Pour qui ne l’a jamais lu, la fulgurance et la densité de ces petits textes peuvent déstabiliser au premier abord, tant son écriture minimale est un condensé d’existences et de sensations. Écrit en 1988, entre Anna et moi (1985) et Délai de grâce (1991) – les deux seuls traduits en français –, La Maison disparue nous invite sur le coin d’une petite table, au sein d’un foyer où la lumière du jour n’entre pas toujours, et tout près de personnages qui ne regardent pas exactement le monde comme on en aurait l’habitude, sans doute parce qu’ils n’y appartiennent pas tout à fait. Une écriture évocatrice surprenante, qui fait « rire tout bas », de peur de faire trembler la petite table ou d’éteindre une bougie, conjuguant grâce, burlesque et humilité. 
Le décor est naturaliste, les points de vue le sont beaucoup moins. L’un s’étonne qu’un arbre ne soit pas doué de regard, un autre admire « leur grand angle de vision, même s’ils restent pendant des siècles au même endroit », un chat mange les billets de banque de sa maîtresse, sauf ceux de cinquante, et boit dans son verre d’alcool tandis qu’elle lui apprend que ses deux enfants sont morts, un violoncelle peut devenir un colocataire dont on redoute la disparition… Certains ne connaissent pas l’ennui, mais la plupart sont absents à eux-mêmes, à l’image d’« Hubert Pleinement » qui, en dépit de son nom, n’est « pas quelqu’un qui déborde de vitalité : il donne toujours l’impression d’être un peu absent » et « lorsqu’il se présente (…), dessine un cercle de la main droite », ou de la femme qui se dit que « ne pas avoir de visage conviendrait bien à son état », déclarant : « j’ai toujours eu deux vies : ma vie et celle de mon mari. Je ne sentais presque pas la mienne, mais celle de mon mari était drôle » et qui finit par rapetisser au point de retrouver la taille d’un enfant de 2 ans. 

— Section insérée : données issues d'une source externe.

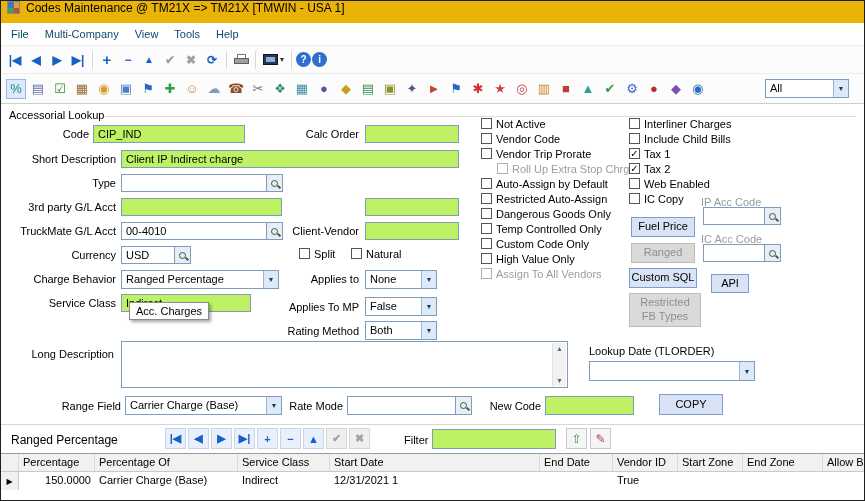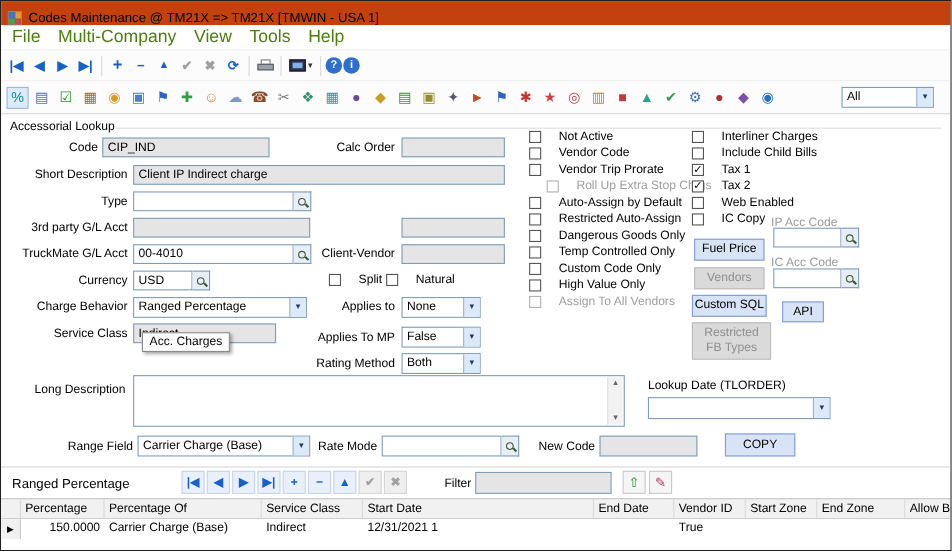--- a/index.html
+++ b/index.html
@@ -5,7 +5,7 @@
   * {margin:0;padding:0;box-sizing:border-box}
   body {background:#c8c8c8;font-family:"Liberation Sans",sans-serif}
   .window {width:865px;height:501px;border:1px solid #1f1f1f;background:#fff;position:relative;overflow:hidden;margin:0 auto}
-  .titlebar {height:22px;display:flex;align-items:flex-end;gap:6px;padding:0 6px;background:#c2410c}
+  .titlebar {height:22px;display:flex;align-items:flex-start;gap:6px;padding:0 6px;background:#eab308}
   .appicon {width:13px;height:13px;display:grid;grid-template-columns:1fr 1fr;grid-template-rows:1fr 1fr;border:1px solid #888;flex:0 0 auto}
   .appicon i:nth-child(1){background:#3c78c8}.appicon i:nth-child(2){background:#e0a030}
   .appicon i:nth-child(3){background:#48a048}.appicon i:nth-child(4){background:#c84848}

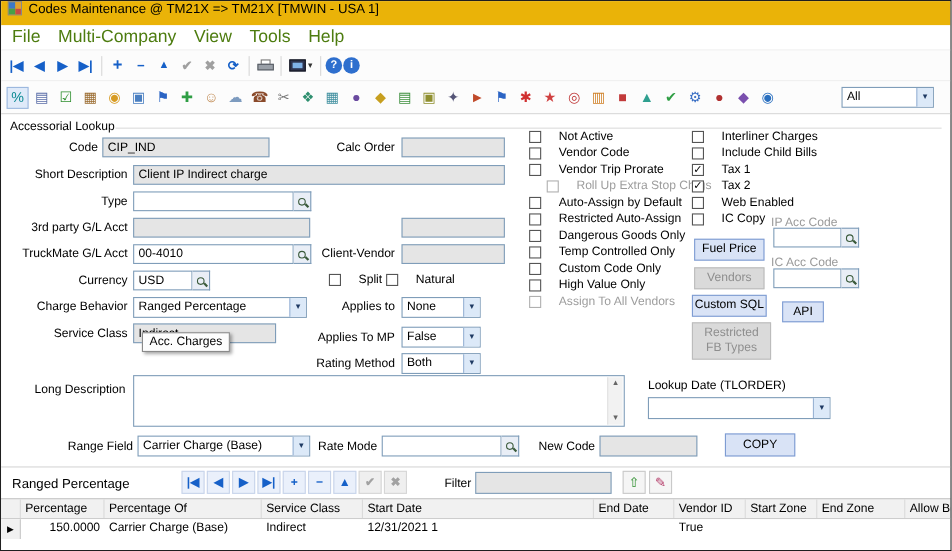--- a/index.html
+++ b/index.html
@@ -11,7 +11,7 @@
   .appicon i:nth-child(3){background:#48a048}.appicon i:nth-child(4){background:#c84848}
   .title-text {font-size:12px;color:#000;white-space:nowrap}
   .menubar {height:23px;display:flex;align-items:center;padding:0 2px;background:#fff;border-bottom:1px solid #ececec}
-  .menu-item {font-size:16px;padding:3px 8px;color:#4d7c0f;white-space:nowrap}
+  .menu-item {font-size:11px;padding:3px 8px;color:#0c4a6e;white-space:nowrap}
   .tb1 {height:28px;display:flex;align-items:center;gap:1px;padding:0 4px;background:#fcfcfc;border-bottom:1px solid #ececec}
   .tbtn {min-width:20px;height:22px;display:flex;align-items:center;justify-content:center;font-weight:bold;font-size:12px;color:#1660c8;padding:0 2px}
   .tbtn.sm {font-size:10px}

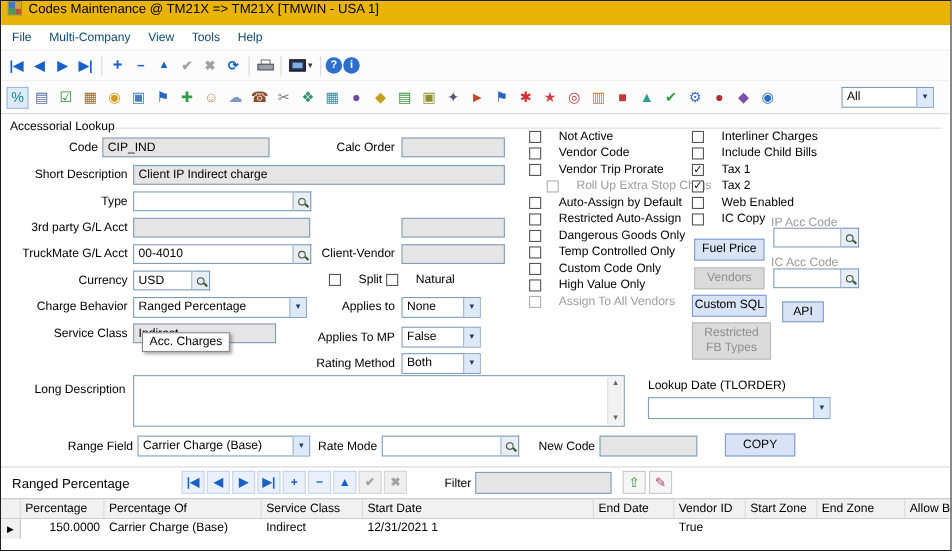--- a/index.html
+++ b/index.html
@@ -44,7 +44,7 @@
   .lk {width:16px;border:1px solid #7f9db9;border-left:none;background:#e9eef6;display:flex;align-items:center;justify-content:center}
   .mag {width:7px;height:7px;border:1.5px solid #3a5a3a;border-radius:50%;position:relative}
   .mag::after {content:"";position:absolute;width:4px;height:2px;background:#3a5a3a;right:-4px;bottom:-2px;transform:rotate(45deg)}
-  .cb {position:absolute;display:flex;align-items:flex-end;gap:16px;font-size:11px;white-space:nowrap}
+  .cb {position:absolute;display:flex;align-items:flex-start;gap:4px;font-size:11px;white-space:nowrap}
   .bx {width:11px;height:11px;border:1px solid #555;background:#fff;font-size:10px;line-height:9px;text-align:center;color:#000;flex:0 0 auto}
   .cb.dis {color:#9d9d9d}
   .cb.dis .bx {border-color:#b0b0b0}

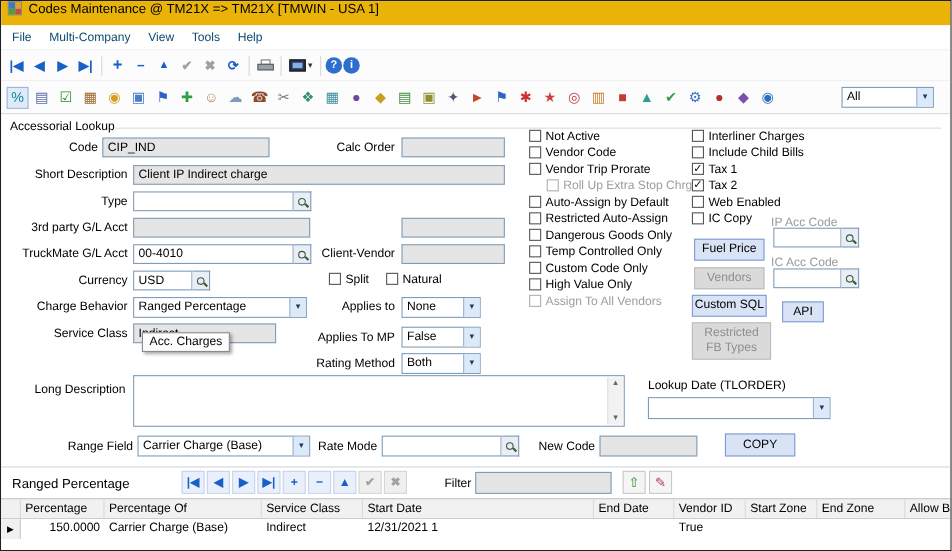--- a/index.html
+++ b/index.html
@@ -38,7 +38,7 @@
   .lblr {text-align:right}
   .grayt {color:#9a9a9a}
   .groupline {position:absolute;height:1px;background:#dcdcdc}
-  .fld {position:absolute;height:18px;border:1px solid #7f9db9;background:#e5e5e5;font-size:11px;padding:2px 4px;white-space:nowrap;overflow:hidden}
+  .fld {position:absolute;height:18px;border:1px solid #7f9db9;background:#bef264;font-size:11px;padding:2px 4px;white-space:nowrap;overflow:hidden}
   .fwrap {position:absolute;height:18px;display:flex}
   .fwrap .ftxt {flex:1;border:1px solid #7f9db9;background:#fff;padding:2px 4px;font-size:11px;white-space:nowrap;overflow:hidden}
   .lk {width:16px;border:1px solid #7f9db9;border-left:none;background:#e9eef6;display:flex;align-items:center;justify-content:center}

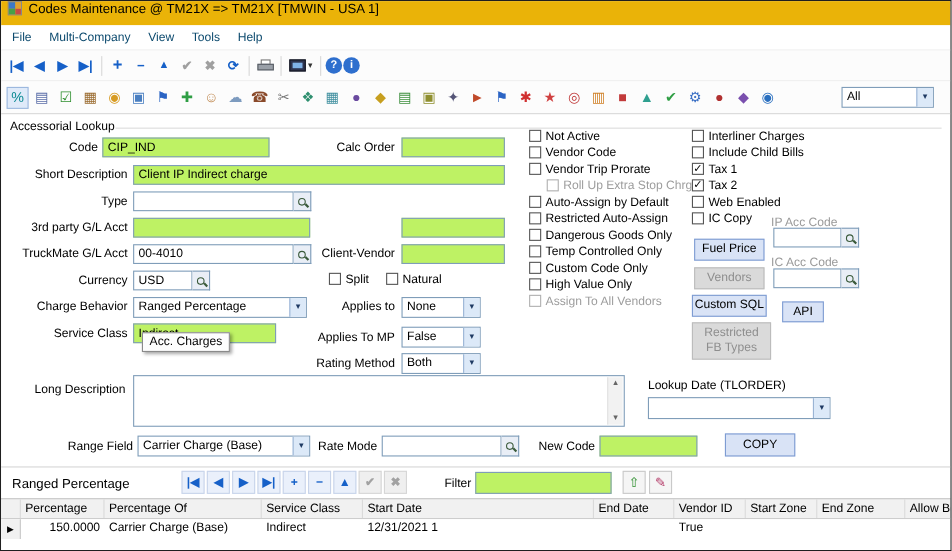--- a/index.html
+++ b/index.html
@@ -319,7 +319,7 @@
     </span>
 
     <span class="btn" style="left:630px;top:113px;width:64px;height:20px">Fuel Price</span>
-    <span class="btn dis" style="left:630px;top:139px;width:64px;height:20px">Vendors</span>
+    <span class="btn dis" style="left:630px;top:139px;width:64px;height:20px">Ranged</span>
     <span class="btn" style="left:628px;top:164px;width:68px;height:20px">Custom SQL</span>
     <span class="btn" style="left:710px;top:170px;width:38px;height:19px">API</span>
     <span class="btn dis" style="left:628px;top:189px;width:72px;height:34px;white-space:normal;padding:2px">Restricted FB Types</span>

L’écrivaine de langue allemande porte une attention si inédite aux paysages et aux choses qui nous entourent qu’elle en devient poétique sans jamais se présenter telle. Il arrive qu’une jeune fille disparaisse sans « pouvoir donner aucun motif de sa fugue : elle était à la recherche de quelque chose qui n’existe pas ». D’autres fois il ne se passe presque rien d’autre que des lumières qu’on allume et des yeux qui voient mal à travers la buée des lunettes quand il pleut, une amie qui n’est plus dans l’appartement, sans que l’on puisse distinguer le drame du lieu commun. 

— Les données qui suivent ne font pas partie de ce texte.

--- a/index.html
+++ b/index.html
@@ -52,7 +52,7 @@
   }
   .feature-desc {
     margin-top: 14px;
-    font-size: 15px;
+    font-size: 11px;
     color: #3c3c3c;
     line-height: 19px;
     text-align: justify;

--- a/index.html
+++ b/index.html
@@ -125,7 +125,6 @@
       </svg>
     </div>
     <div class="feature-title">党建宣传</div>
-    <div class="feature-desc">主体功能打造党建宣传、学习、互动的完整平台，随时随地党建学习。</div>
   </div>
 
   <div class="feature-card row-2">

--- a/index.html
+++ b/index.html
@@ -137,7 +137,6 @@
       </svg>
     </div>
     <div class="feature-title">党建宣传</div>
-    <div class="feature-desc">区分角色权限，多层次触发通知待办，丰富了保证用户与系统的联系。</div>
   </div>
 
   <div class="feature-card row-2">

Adelheid Duvanel pose des silences entre les phrases avec une liberté réjouissante pour le lecteur et la lectrice qui n’auront qu’à imaginer le chaînon manquant. Impeccablement traduite par Catherine Fagnot qui a su préserver « la modestie du lexique » (Lmda N°191), cette écriture mystérieuse et fulgurante emporte en laissant une impression de profondeur et peut-être même un peu de magie. On attend la traduction des quatre autres textes avec impatience.

Flora Moricet

La Maison disparue
Adelheid Duvanel
Traduit de l’allemand par Catherine Fagnot
Corti, 108 pages, 16

Une âme trop grande et des mains trop petites Par Flora Moricet
Le Matricule des Anges n°242 , avril 2023.